This is the category where Chapters of the Chosen manages to be at its most unique, so I’ll try to give just a little taste without revealing too much. You start the game by choosing whether the main hero (you) are going to be male or female. It seems to be that the only difference story and gameplay wise is that choosing to be male gives you a slighter lower selection of weapons and armor that can be equipped. Other than that, everything stays the same. The prologue shows you, in your native village training for battle. You get a brief introduction into your life and then it’s time for the game to begin.

There are five chapters in this game, with each of the first four following different characters through their own story and goals. This has various benefits and downfalls.

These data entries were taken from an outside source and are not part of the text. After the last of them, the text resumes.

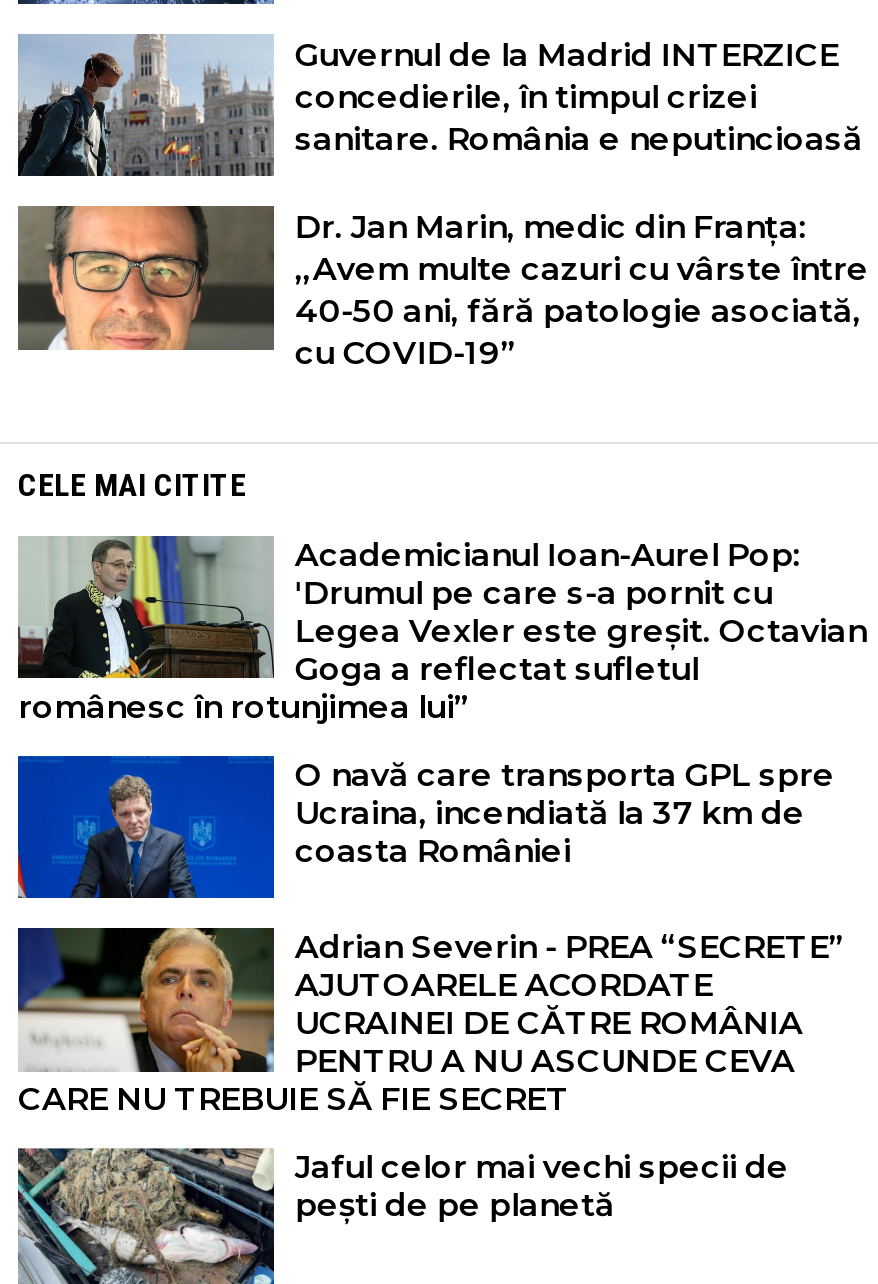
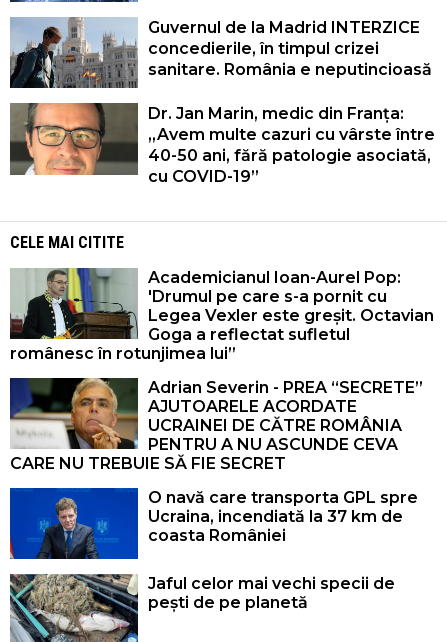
moved down: [image] | O navă care transporta GPL spre | Ucraina, incendiată la 37 km de | coasta României

moved up: [image] | Adrian Severin - PREA “SECRETE” | AJUTOARELE ACORDATE | UCRAINEI DE CĂTRE ROMÂNIA | PENTRU A NU ASCUNDE CEVA | CARE NU TREBUIE SĂ FIE SECRET
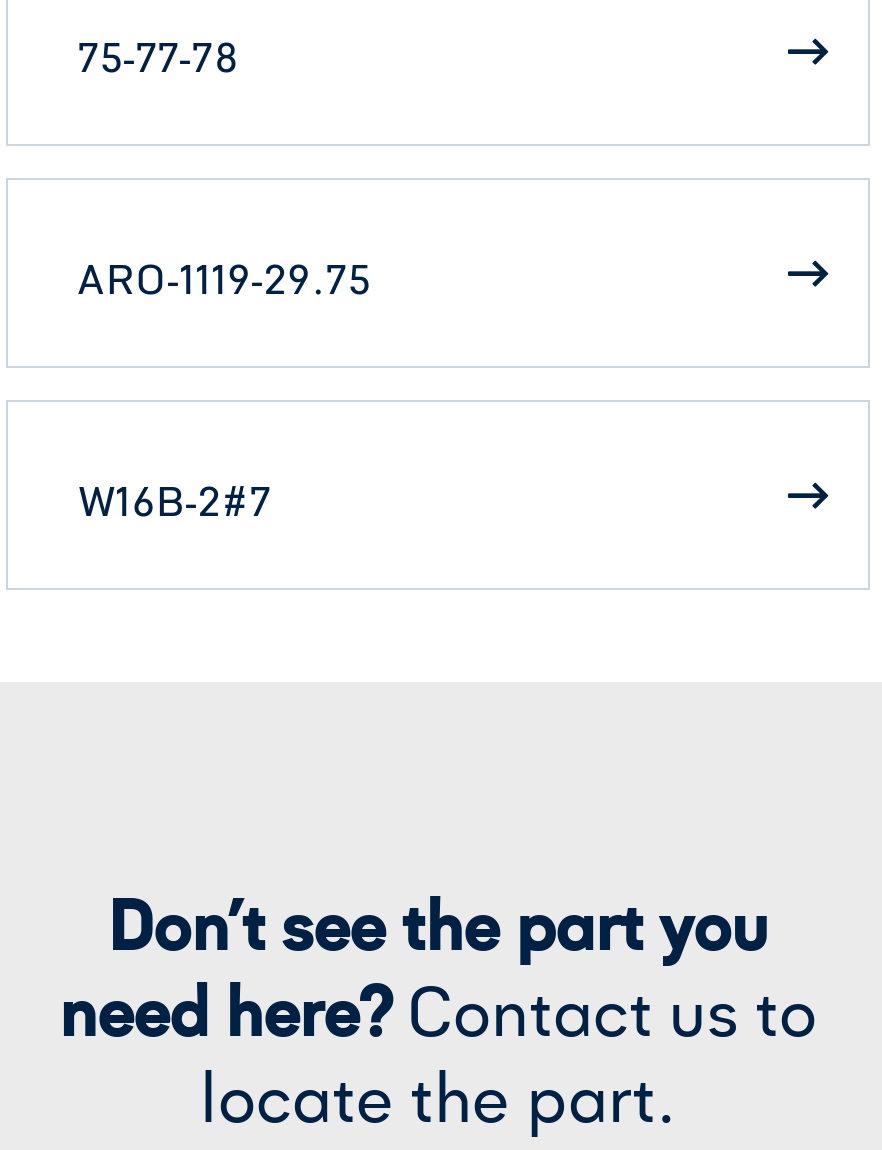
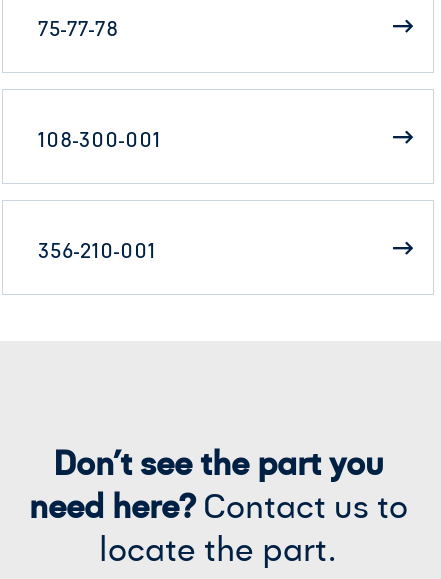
- ARO-1119-29.75
+ 108-300-001

- W16B-2#7
+ 356-210-001
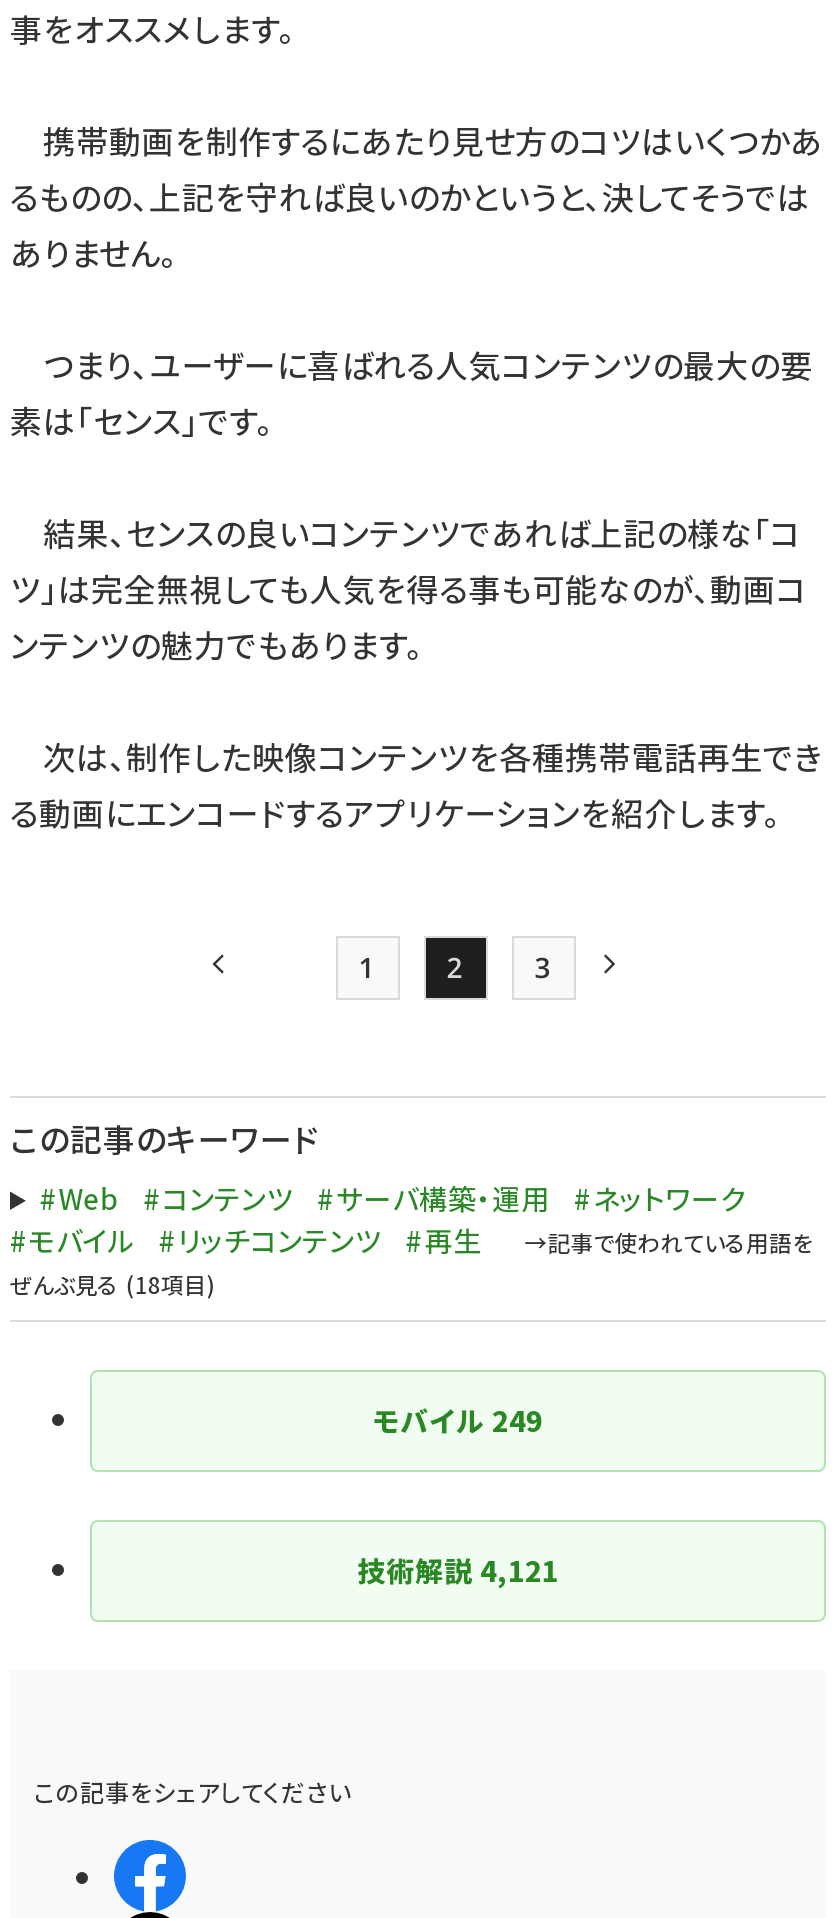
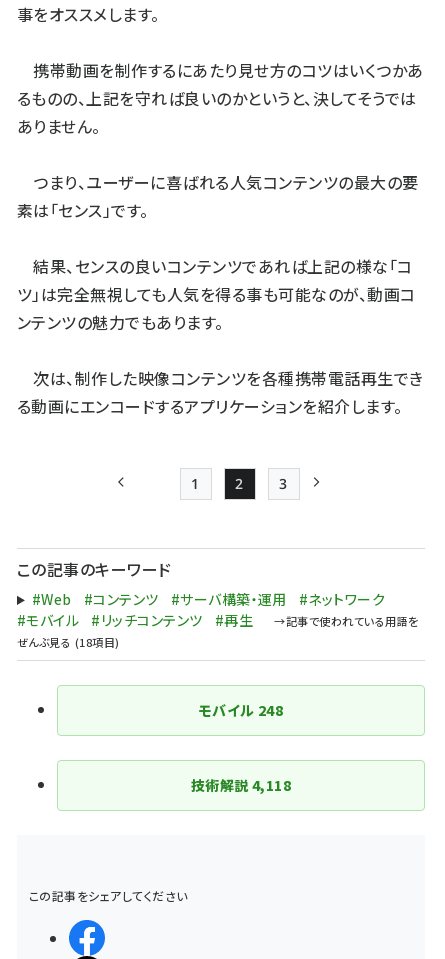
- モバイル249
+ モバイル248

- 技術解説4,121
+ 技術解説4,118
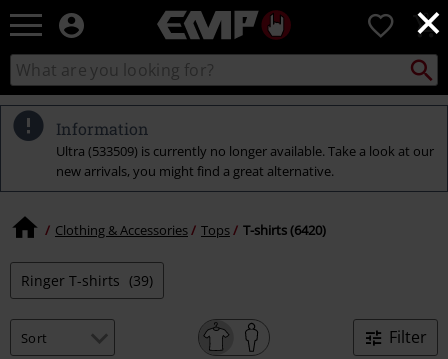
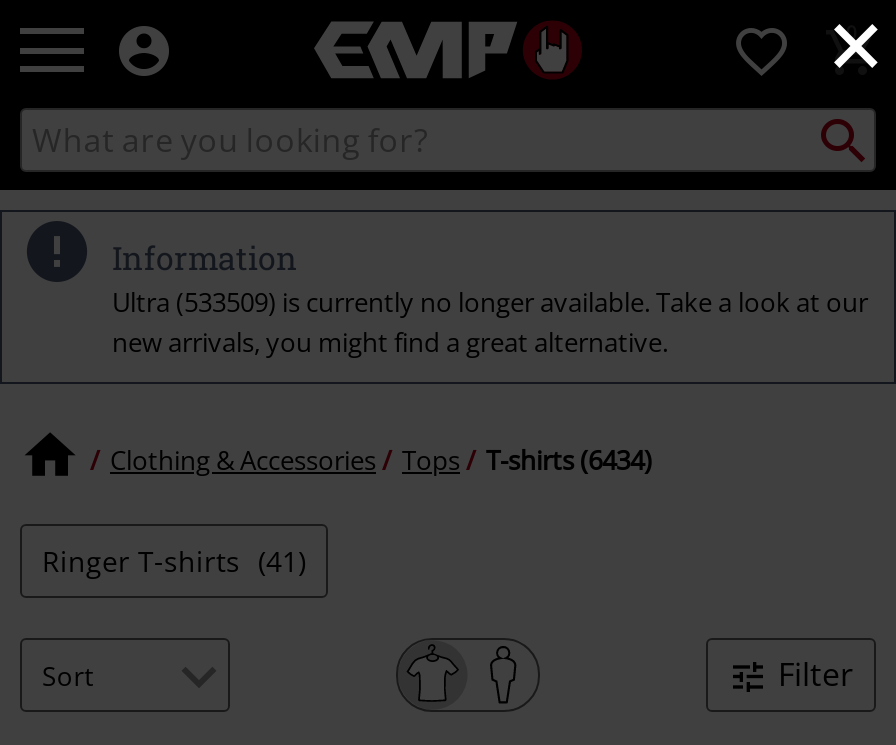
- Clothing & Accessories Tops T-shirts (6420)
+ Clothing & Accessories Tops T-shirts (6434)

- Ringer T-shirts (39)
+ Ringer T-shirts (41)
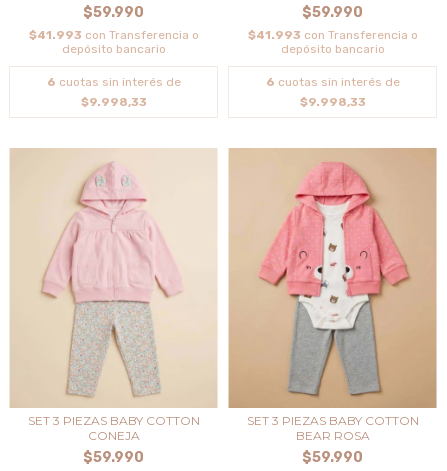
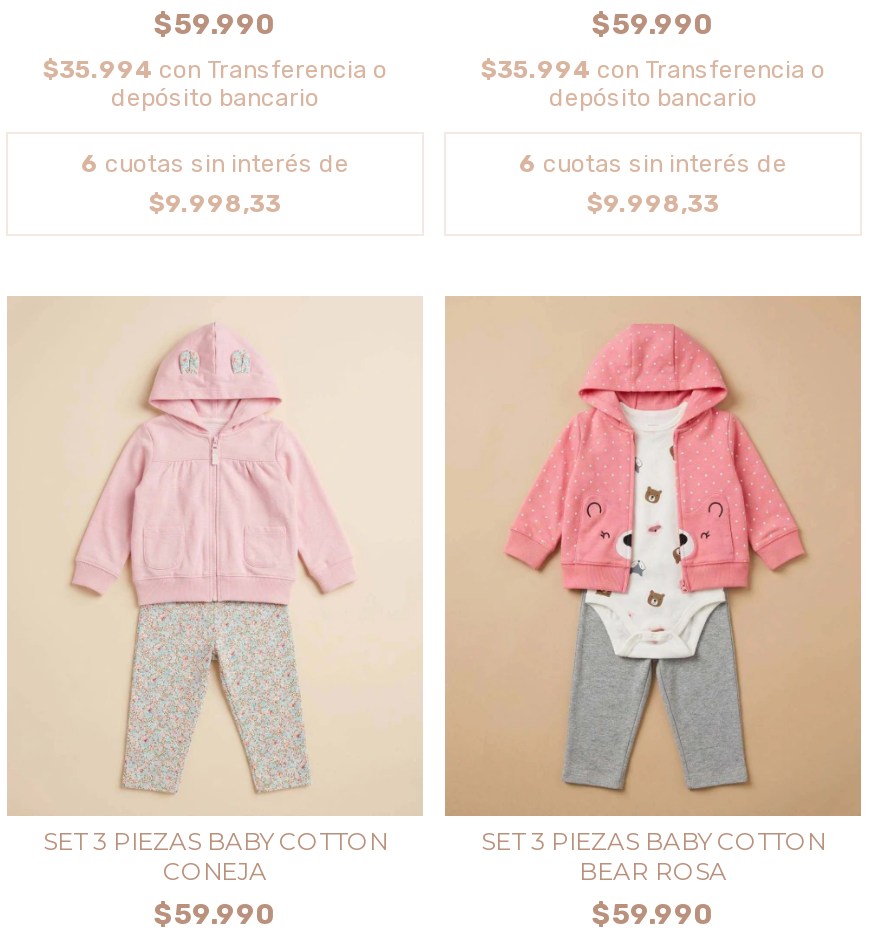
- $41.993 con Transferencia o
+ $35.994 con Transferencia o

- $41.993 con Transferencia o
+ $35.994 con Transferencia o
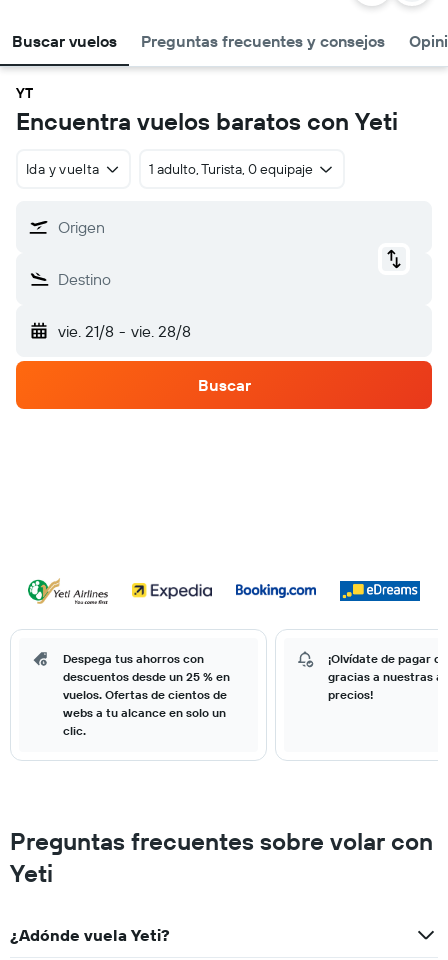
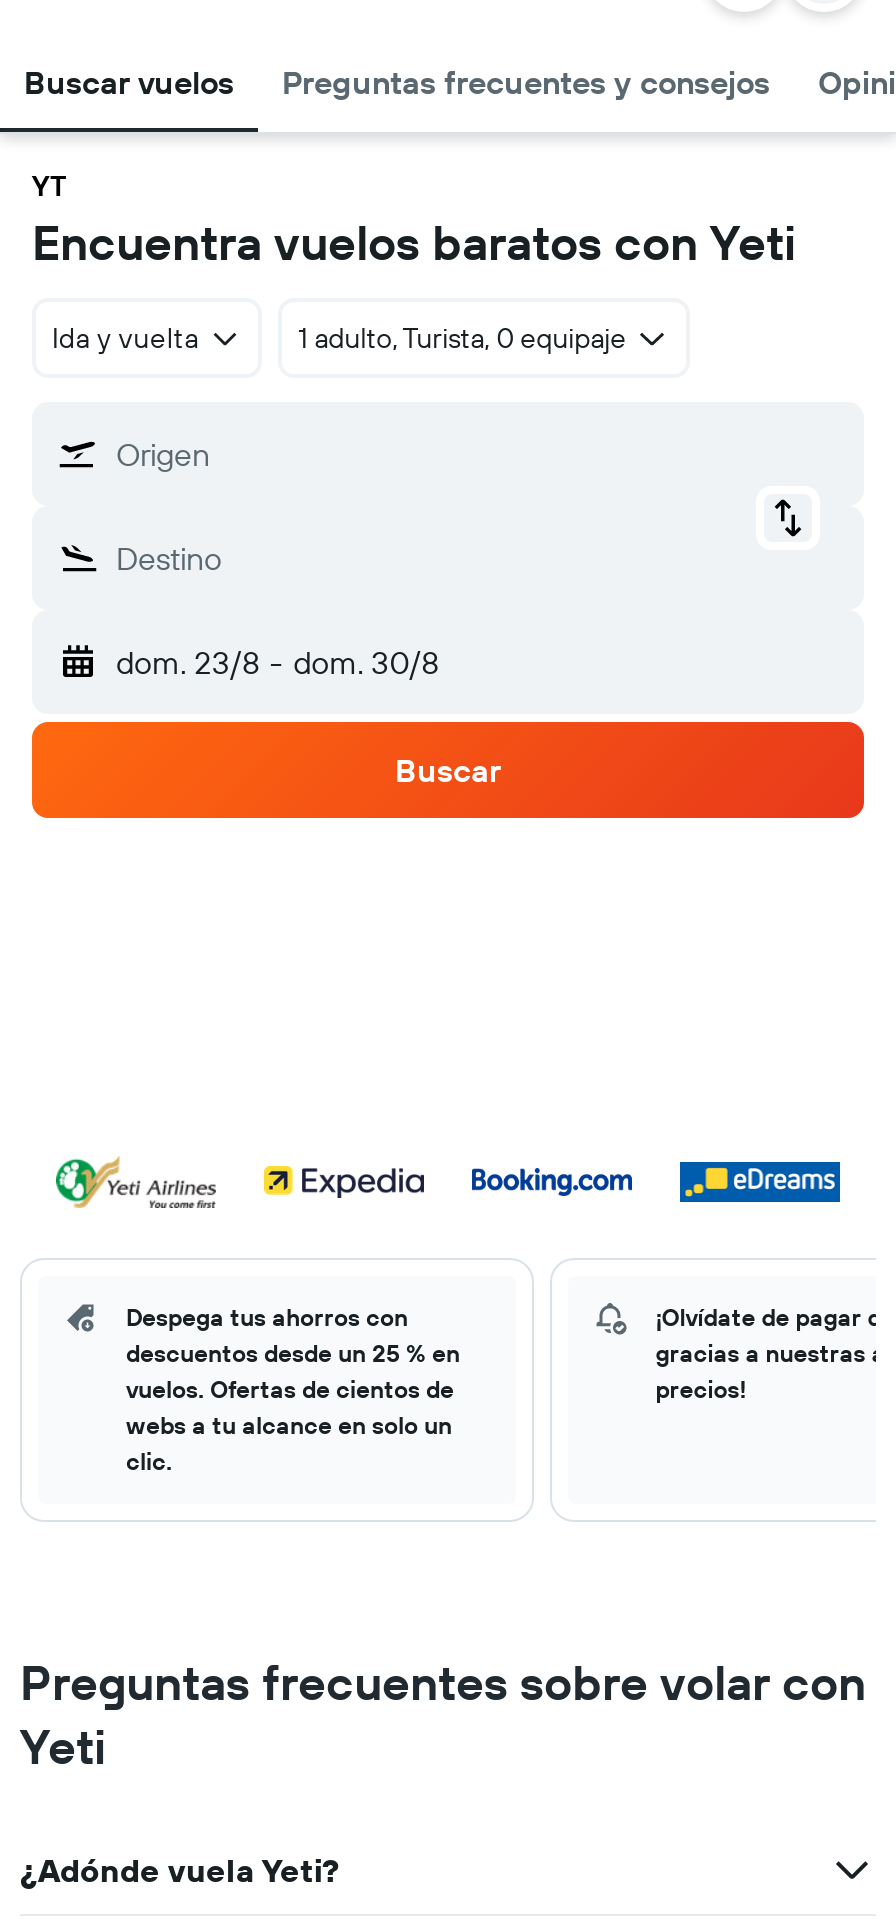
- vie. 21/8 - vie. 28/8
+ dom. 23/8 - dom. 30/8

The good part is that you get a new storyline with a new characters to learn and different people/villages to interact with. One character is simply out in search of adventure, while another is set on attaining the title of being the greatest weapons dealers to ever live. The former’s story is focused primarily on battles and various achievements while the latter focuses more on running a shop and attaining merchandise. This at times helps waylay boredom, but the negative is that for each new character that you play, you have to level them up from the beginning all over again. It seemed apparent to me that the different characters also leveled up at varying rates, with some chapters seeming to fly by, while others were spent with hours of mindless grinding. I’m comfortable with admitting that one of the chapters had me seriously wondering whether I really wanted to continue playing.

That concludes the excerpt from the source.